## TO DO
The records that follow are to be copied word for word. Pictures should be omitted.

▬▬▬

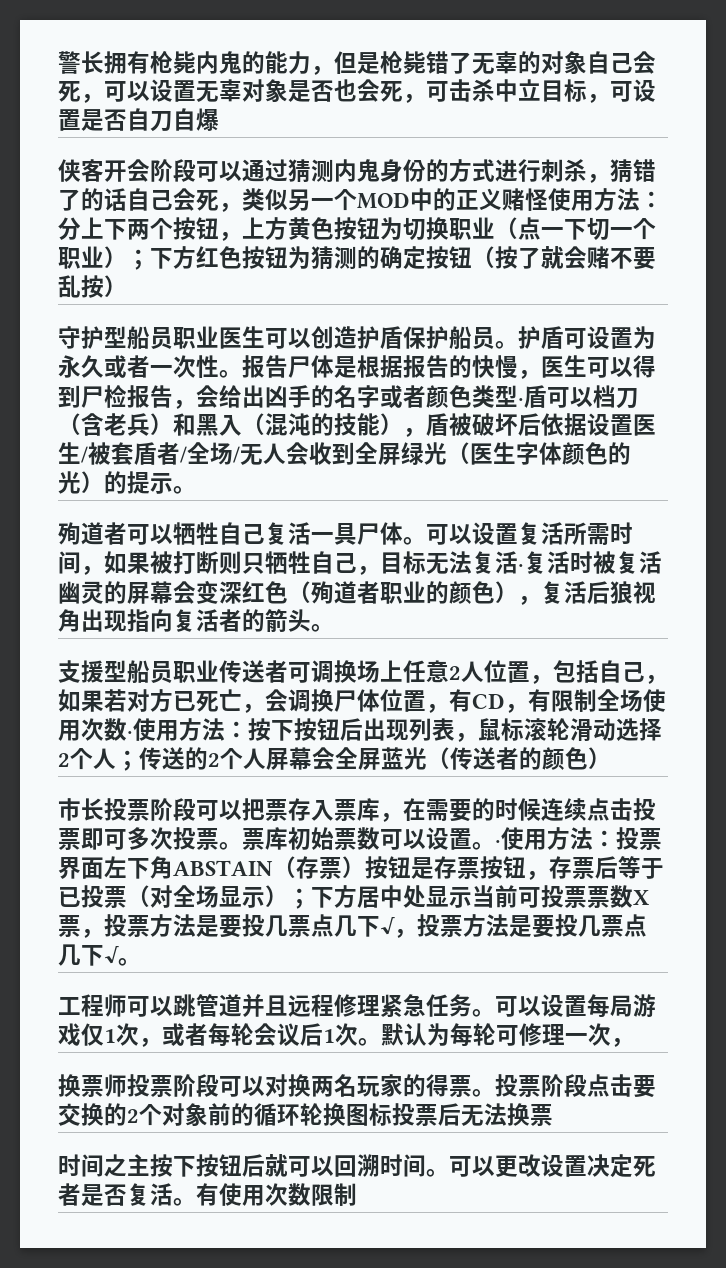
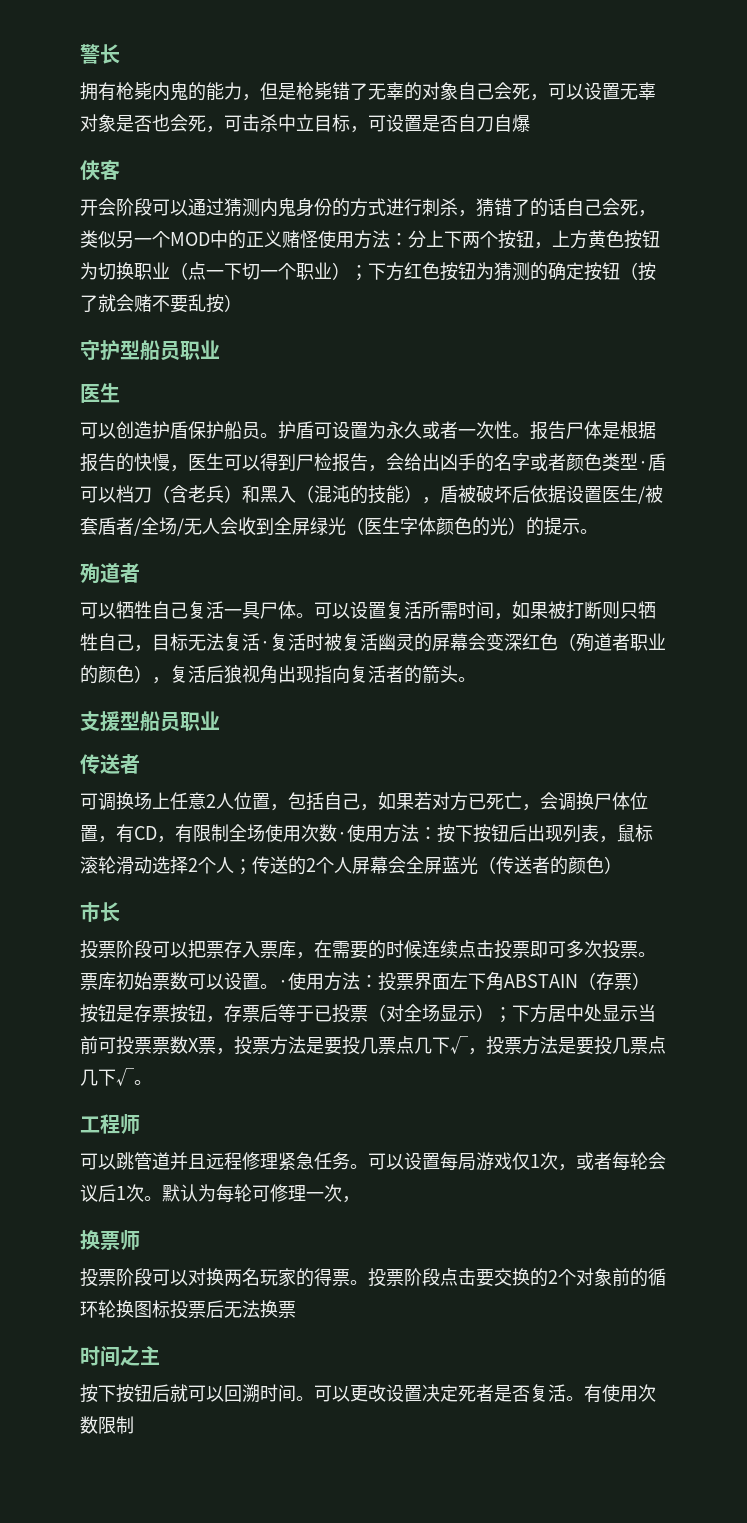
(104, 62) none -> (120, 54) //
(104, 170) none -> (120, 170) //
[219,326,265,349] 医生 -> [80,383,120,403] // 医生 //
(127, 533) none -> (140, 573) //
[219,660,288,683] 传送者 -> [80,754,140,774] // 传送者 //
(104, 809) none -> (120, 912) //
(127, 1005) none -> (140, 1124) //
(127, 1085) none -> (140, 1240) //
(150, 1165) none -> (160, 1355) //

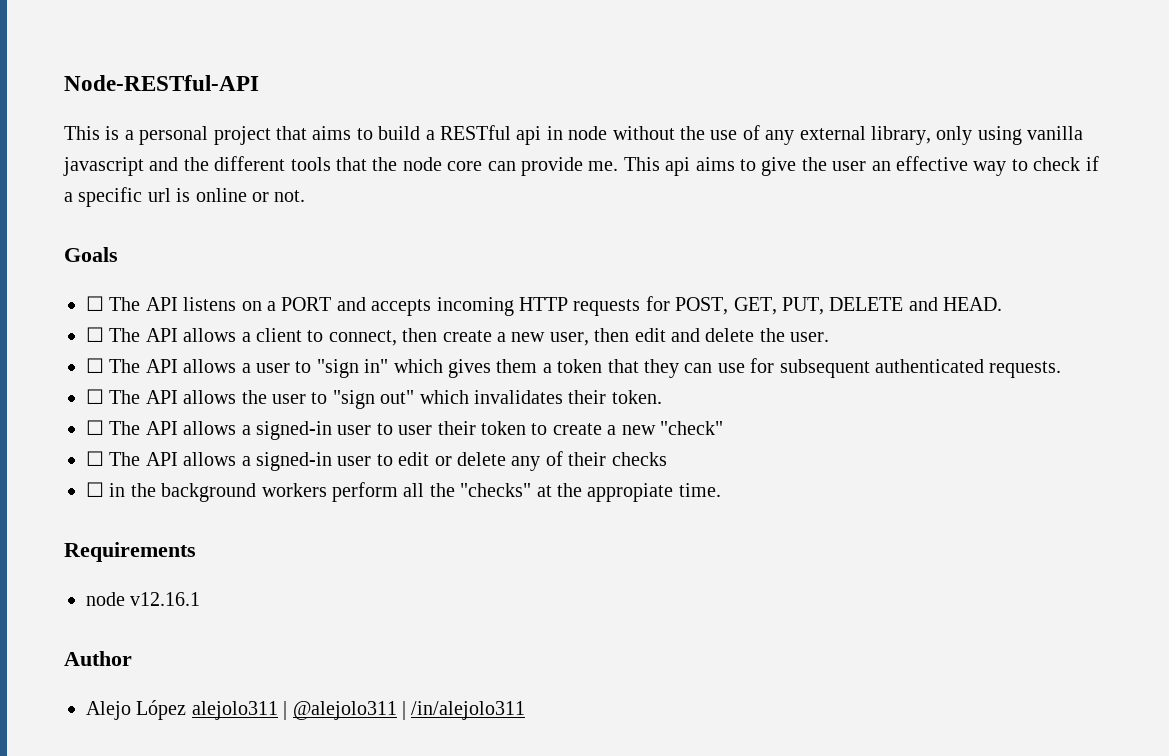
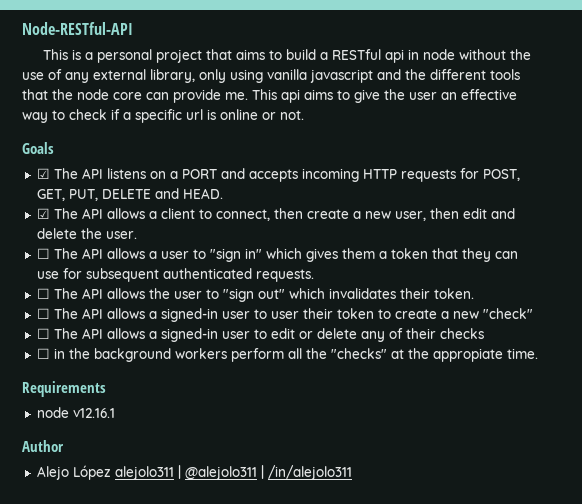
[86,296,104,311] ☐ -> [36,168,50,179] ☑
[86,327,104,342] ☐ -> [36,208,50,219] ☑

▬▬▬

## OUTPUT FOR THIS EXERCISE
(104, 62) none -> (120, 54) //
(104, 170) none -> (120, 170) //
[219,326,265,349] 医生 -> [80,383,120,403] // 医生 //
(127, 533) none -> (140, 573) //
[219,660,288,683] 传送者 -> [80,754,140,774] // 传送者 //
(104, 809) none -> (120, 912) //
(127, 1005) none -> (140, 1124) //
(127, 1085) none -> (140, 1240) //
(150, 1165) none -> (160, 1355) //

[86,296,104,311] ☐ -> [36,168,50,179] ☑
[86,327,104,342] ☐ -> [36,208,50,219] ☑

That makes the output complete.